Après avoir suivi un long couloir, elles poussèrent une porte pour pénétrer dans une vaste salle à manger remplie de gens qui avaient l’air désemparés.
« C’est dans l’Ohio, près d’une ville appelée Cleveland. Ce n’est pas aussi joli que ma bonne vieille ville de Lichfield, mais c’est là que j’ai désormais mon foyer. L’Amérique est un immense pays ; vous vous y habituerez vite.
— Oh non. Je vais rentrer en Angleterre. Je ne peux pas rester ici, plus maintenant.
— Il est trop tôt pour prendre une décision. Attendez de voir comment les choses tourneront.
— Je veux rentrer chez moi. Il n’y a rien pour nous, en Amérique. C’était le rêve de Joe, pas le mien. » Les lèvres de May se mirent à trembler. Jamais elle ne s’était sentie si seule, si loin de tout ce qu’elle connaissait. « On nous donnera un billet de retour, n’est-ce pas ?
— Oui, j’en suis sûre. » Face à son air affolé, Celeste eut envie de la rassurer. « Ne vous inquiétez pas. Je vous aiderai. La White Star Line devra vous indemniser pour la perte que vous avez subie. À présent, je dois partir à la recherche de Mme Grant… J’espère de tout mon cœur qu’elle aura survécu.
— Merci, vous avez été très bonne. » May se remit à trembler et Celeste la fit asseoir dans un coin tranquille. « Joe avait tant de projets en tête… Je n’arrive pas à croire à ce qui nous est arrivé. Qu’avons-nous fait pour mériter cela, Celestine ?

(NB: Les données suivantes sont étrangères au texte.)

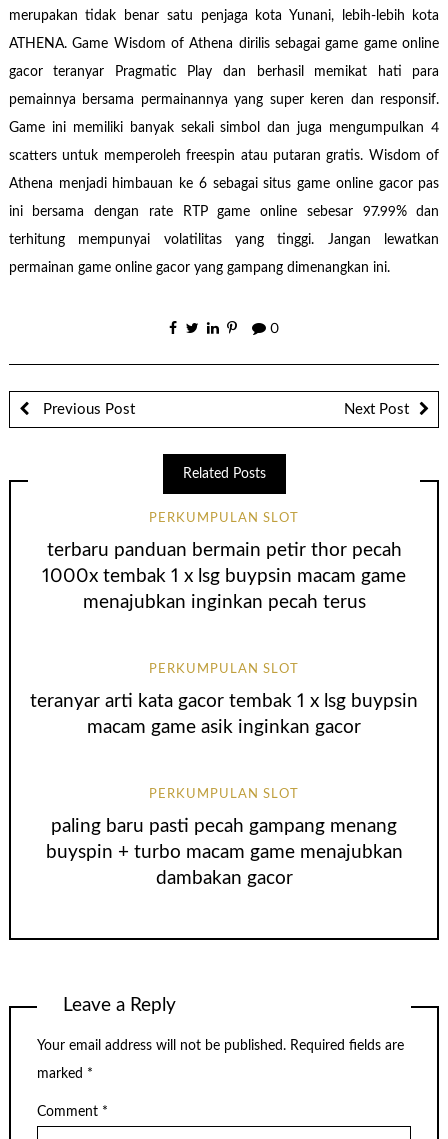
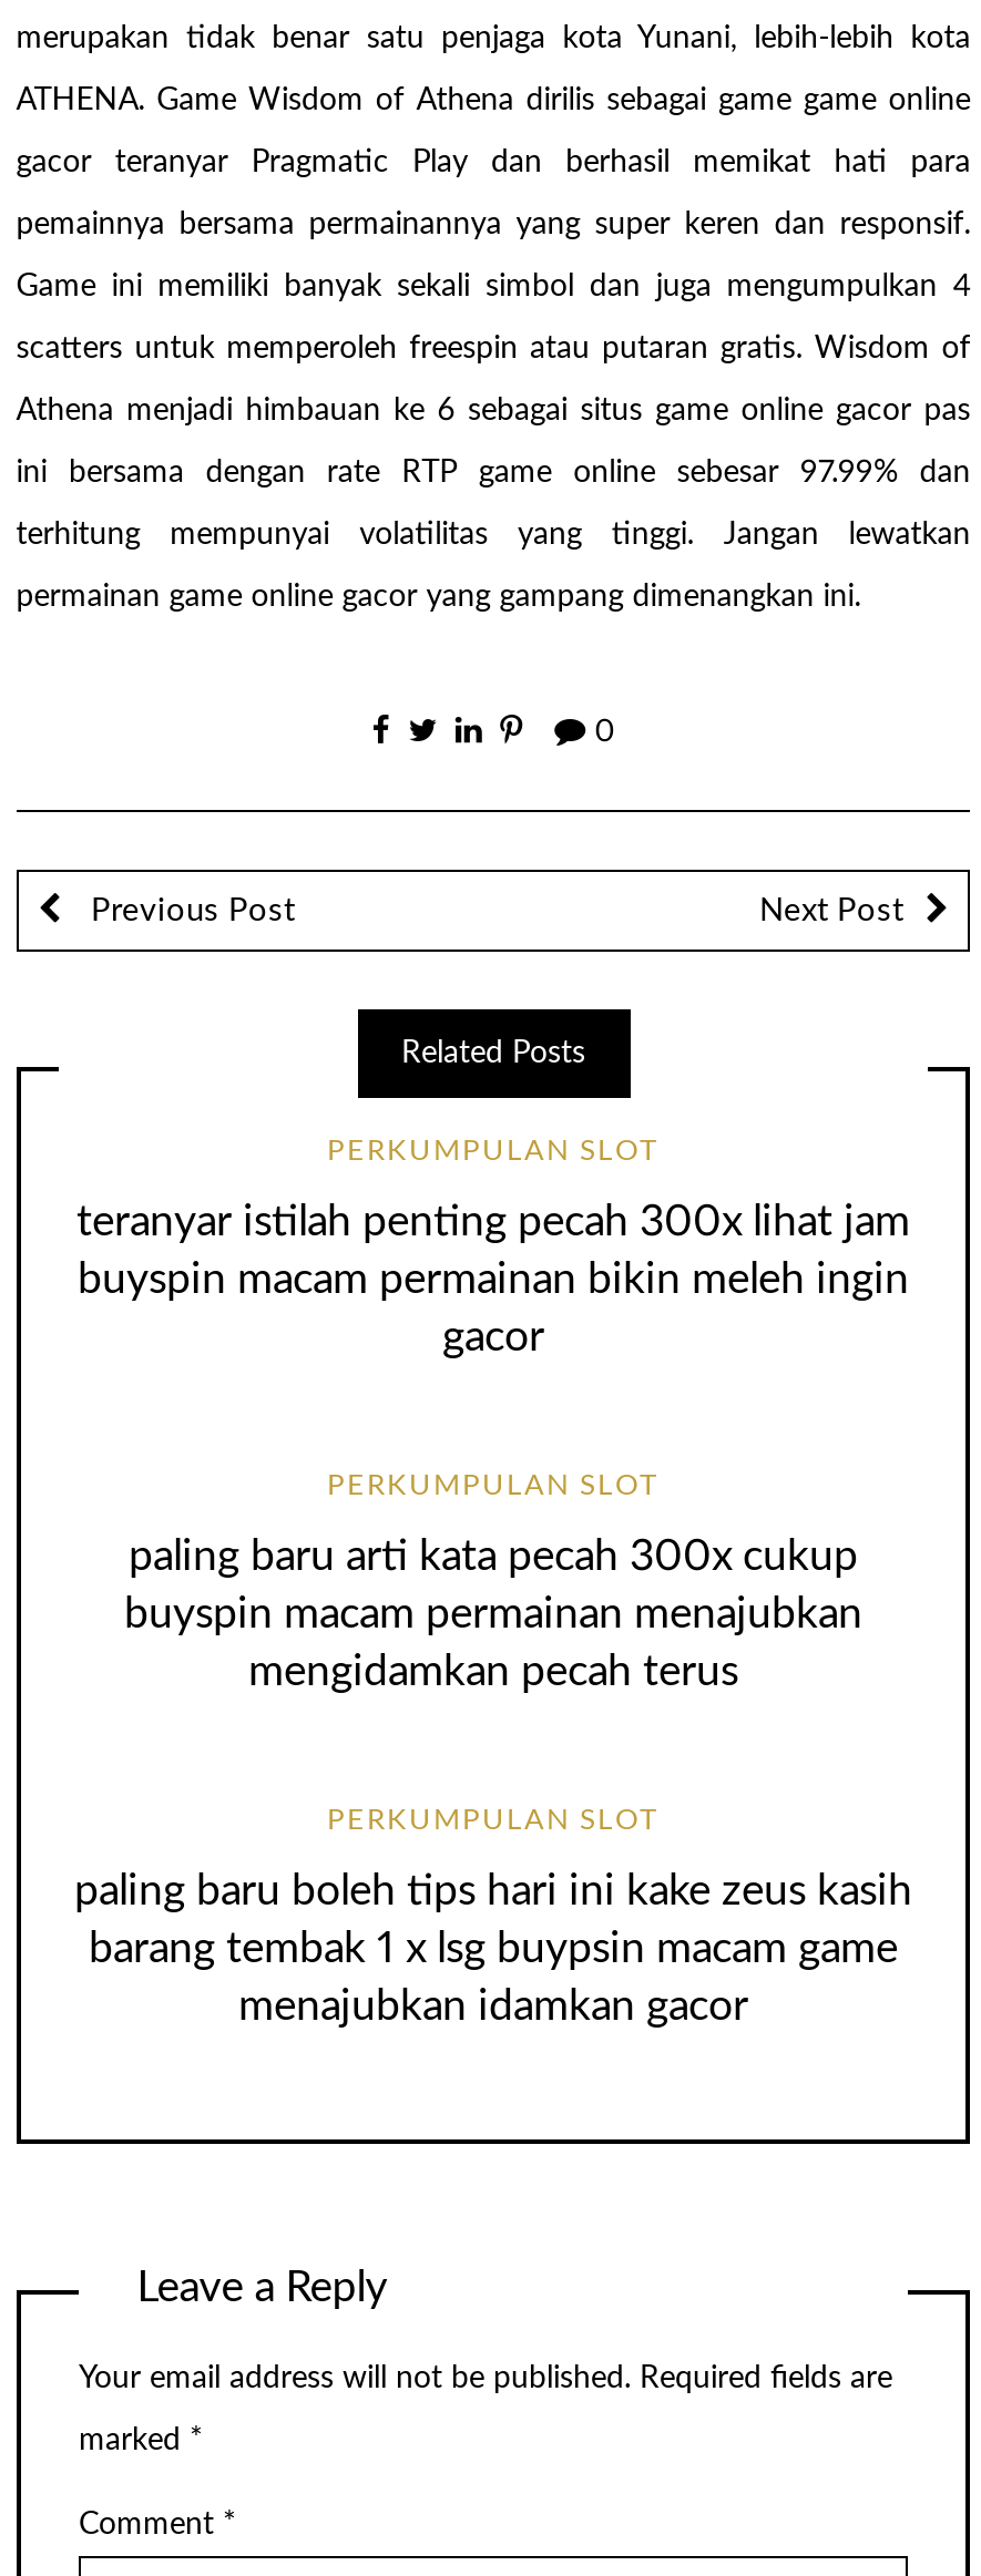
[42,541,406,612] terbaru panduan bermain petir thor pecah | 1000x tembak 1 x lsg buypsin macam game | menajubkan inginkan pecah terus -> [76,1201,910,1359] teranyar istilah penting pecah 300x lihat jam | buyspin macam permainan bikin meleh ingin | gacor
[30,692,418,737] teranyar arti kata gacor tembak 1 x lsg buypsin | macam game asik inginkan gacor -> [124,1536,862,1693] paling baru arti kata pecah 300x cukup | buyspin macam permainan menajubkan | mengidamkan pecah terus
[46,816,402,888] paling baru pasti pecah gampang menang | buyspin + turbo macam game menajubkan | dambakan gacor -> [74,1870,912,2028] paling baru boleh tips hari ini kake zeus kasih | barang tembak 1 x lsg buypsin macam game | menajubkan idamkan gacor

— Nous n’avons pas commis d’autre faute que de confier nos vies à la White Star Line. Elle devra en répondre devant la justice. Et maintenant, reposez-vous. Vous vous sentirez mieux après un bon bain, et dans des vêtements propres. Donnez-moi Ella, et j’irai avec elle me mettre en quête de ma vieille dame. Votre petite fille sera en sécurité avec moi, et elle attendrira peut-être suffisamment les cœurs pour que j’obtienne des informations.
— Non ! s’écria May avec force, avant de reprendre, d’un ton d’excuse : Je préfère la garder près de moi. Je ne veux pas la perdre de vue. »
La pauvre femme se cramponnait à son précieux fardeau comme si sa vie en dépendait. Sans doute était-elle encore sous le choc, se dit Celeste en remontant sur le pont. Levant la tête vers le mât, elle vit que le drapeau était en berne. Bientôt, ils se réuniraient tous pour l’office religieux. Elle n’enviait pas celui qui présiderait à cette triste cérémonie, mais il fallait rendre un dernier hommage aux morts.